Interview
d’Alain Antil, chercheur à l’Institut français des relations
internationales (Ifri)
La tension est palpable depuis le mois de mars, sur le campus de
l’université de Nouakchott, capitale de la Mauritanie. La volonté
d’arabisation de l’enseignement a suscité la colère des étudiants
négro-mauritaniens et réveillé des tensions inscrites dans l’histoire
du pays depuis des générations.
L’équilibre fragile entre les communautés linguistiques arabo-berbère et
négro-mauritanienne a été brisé en quelques mots. Ceux prononcés, le 1er
mars, par le premier ministre mauritanien Moulaye Ould Mohamed Laghdaf
et la ministre de la culture et de la jeunesse Cissé Mint Boide
stipulant que la langue arabe doit servir d’instrument d’échange et de
travail au sein de l’administration mauritanienne. « Les langues
nationales font obstacles à l’émergence de la langue arabe », a déclaré
la ministre de la culture. Des propos jugés inadmissibles par les
étudiants africains de Mauritanie dont la dernière
manifestation s’est tenue mardi dernier. Alain Antil, chercheur
associé, responsable du programme Afrique subsaharienne à l’Institut
français des relations internationales (IFRI) et docteur en géographie
politique resitue, dans cette interview, le contexte historique complexe
dans lequel la problématique de l’arabisation de la Mauritanie a évolué.

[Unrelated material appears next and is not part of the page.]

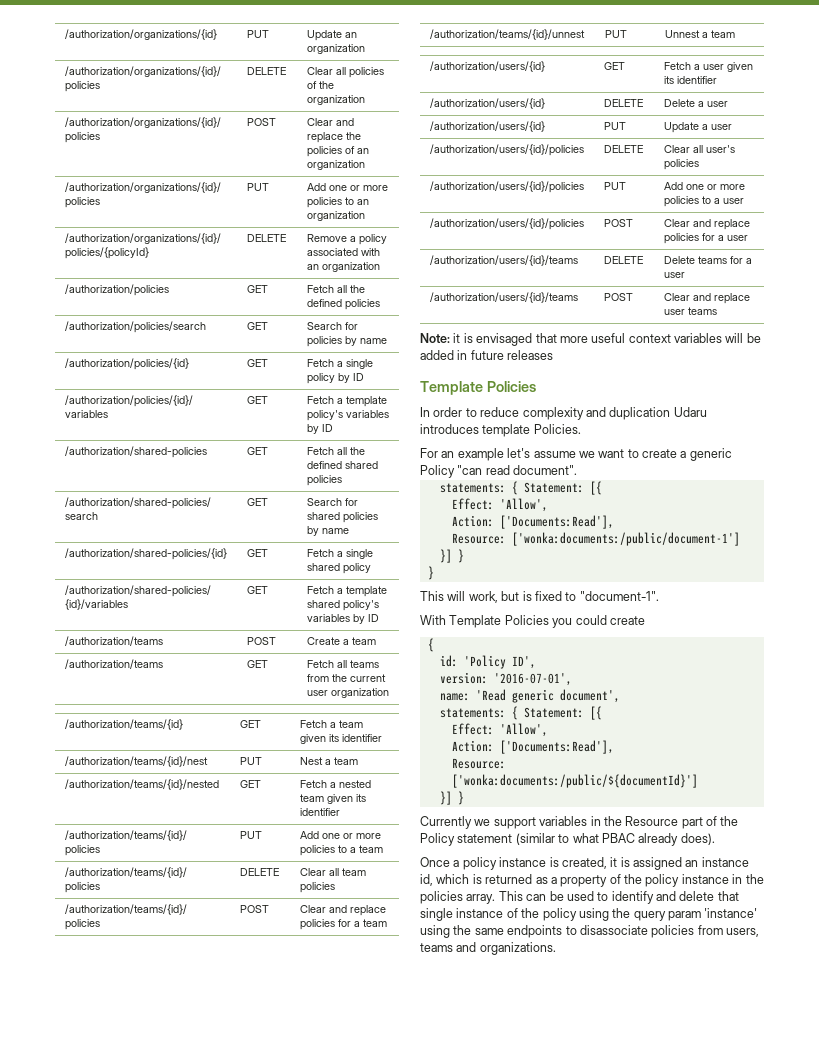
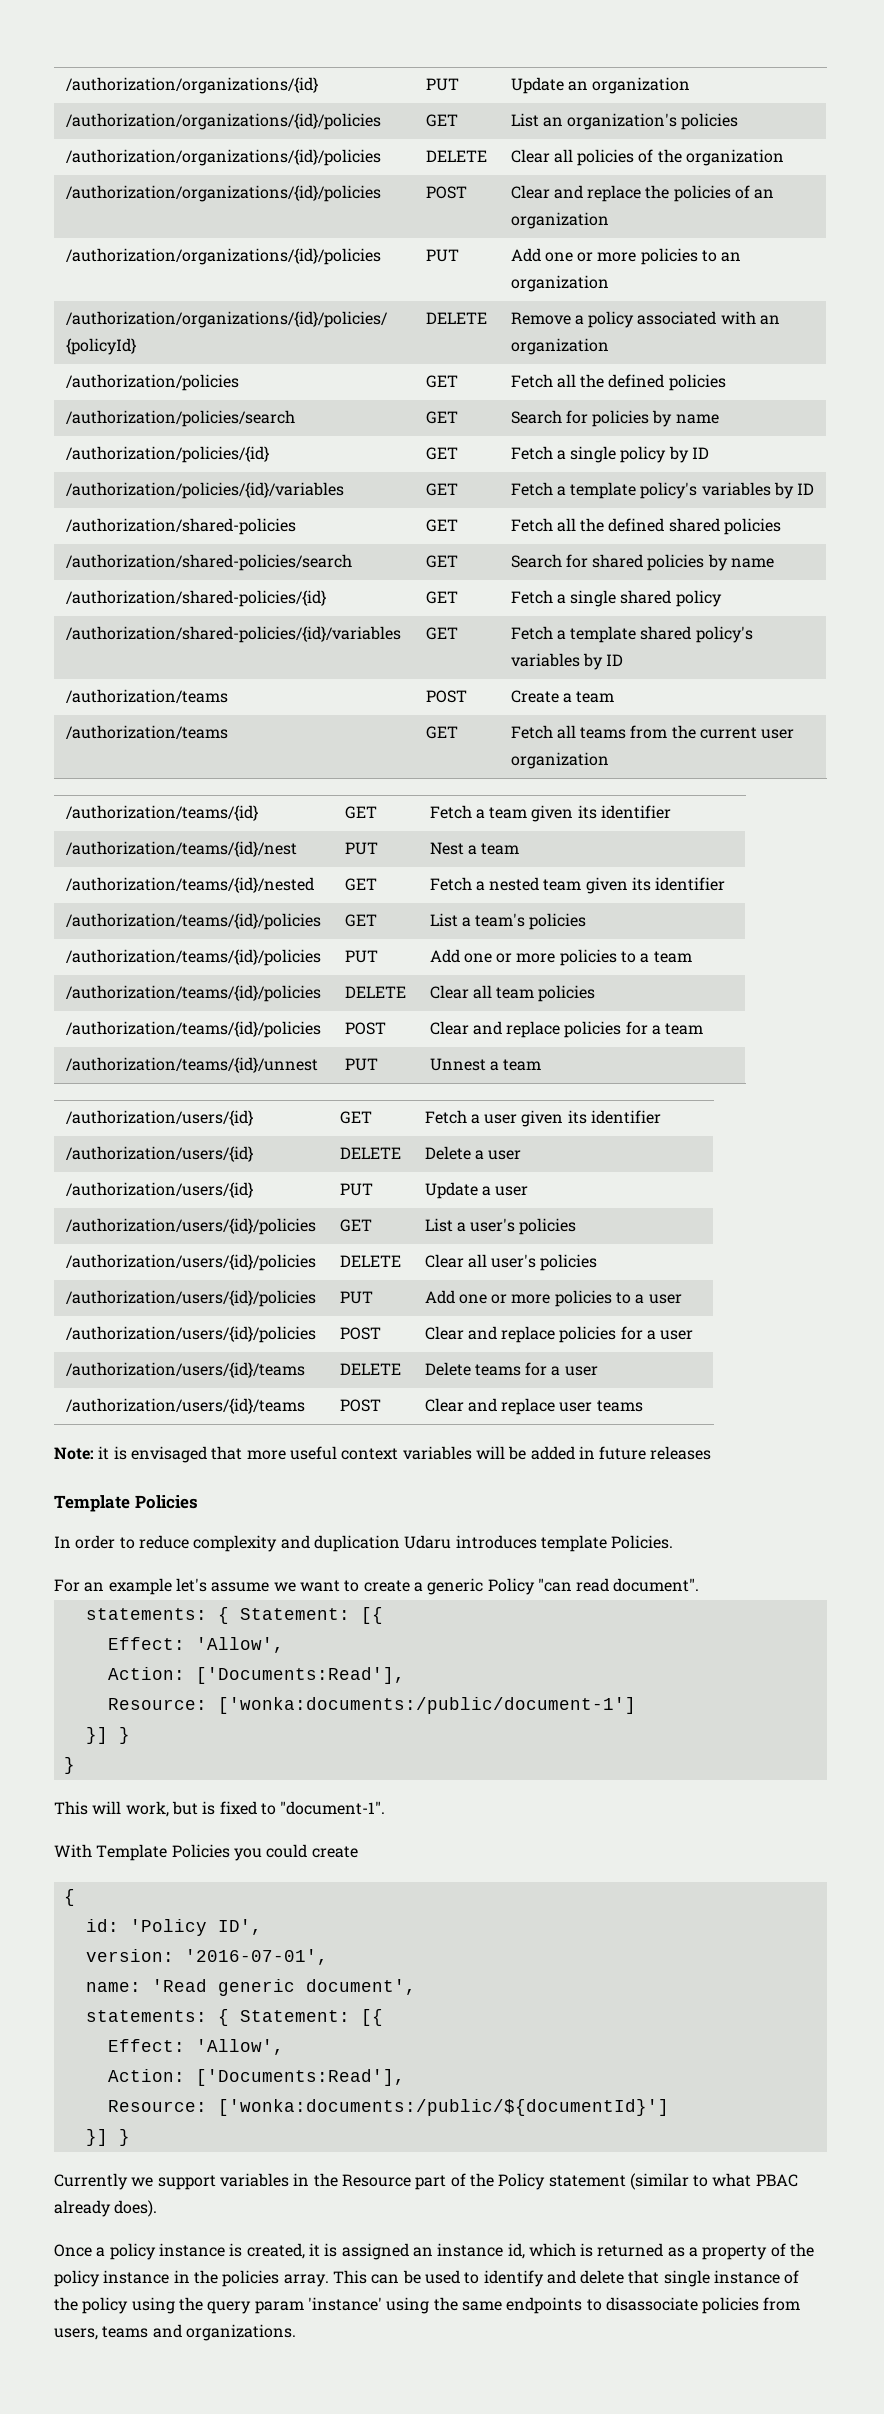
(365, 49) none -> [65,113,381,130] [425,114,458,127] [510,113,739,130] // /authorization/organizations/{id}/policies | GET | List an organization's policies
(340, 812) none -> [65,913,321,930] [344,914,377,927] [429,913,587,930] // /authorization/teams/{id}/policies | GET | List a team's policies
(732, 127) none -> [65,1218,316,1235] [339,1219,372,1232] [424,1218,577,1235] // /authorization/users/{id}/policies | GET | List a user's policies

Retour sur une rivalité linguistique présente en Mauritanie depuis des
décennies.
Afrik.com : Pouvez-vous tout d’abord expliquer ce
que l’on entend par le terme « arabisation » ?
Alain Antil : Cela renvoi à l’introduction
de la langue arabe et sa généralisation principalement dans
l’enseignement. Les enjeux se situent essentiellement dans
l’enseignement fondamental et secondaire car l’enseignement supérieur
est peu développé en Mauritanie et l’Université de Nouakchott n’a été
créée que dans les années 80. En deuxième lieu, si l’Arabe s’impose
comme principale langue d’enseignement cela peut entraîner une élévation
du niveau exigé de langue arabe aux concours administratifs et pénaliser
la partie de la population qui n’est pas de langue maternelle arabe
c’est-à-dire la partie de la population que l’on a coutume d’appeler les
« négro-mauritaniens ».
Afrik.com : Qui sont précisément ces
Négro-mauritaniens ?
Alain Antil : La Mauritanie est un pays où
on trouve d’une part une population arabo-berbère et d’autre part, une
population que l’on appelle africaine. Parmi ces africains, on trouve
plusieurs groupes ethniques. La première communauté africaine, ce sont
les Halpuular, c’est-à-dire, littéralement « ceux qui parlent le poular »,
désigne en fait les Peuls et les Toucouleurs. En second, numériquement,
vient la population soninké. Ce sont les deux grandes communautés
rassemblées sous l’appellation « négro-mauritaniens » avec d’autres
communautés plus restreintes en Mauritanie, les Bambaras et les Wolofs.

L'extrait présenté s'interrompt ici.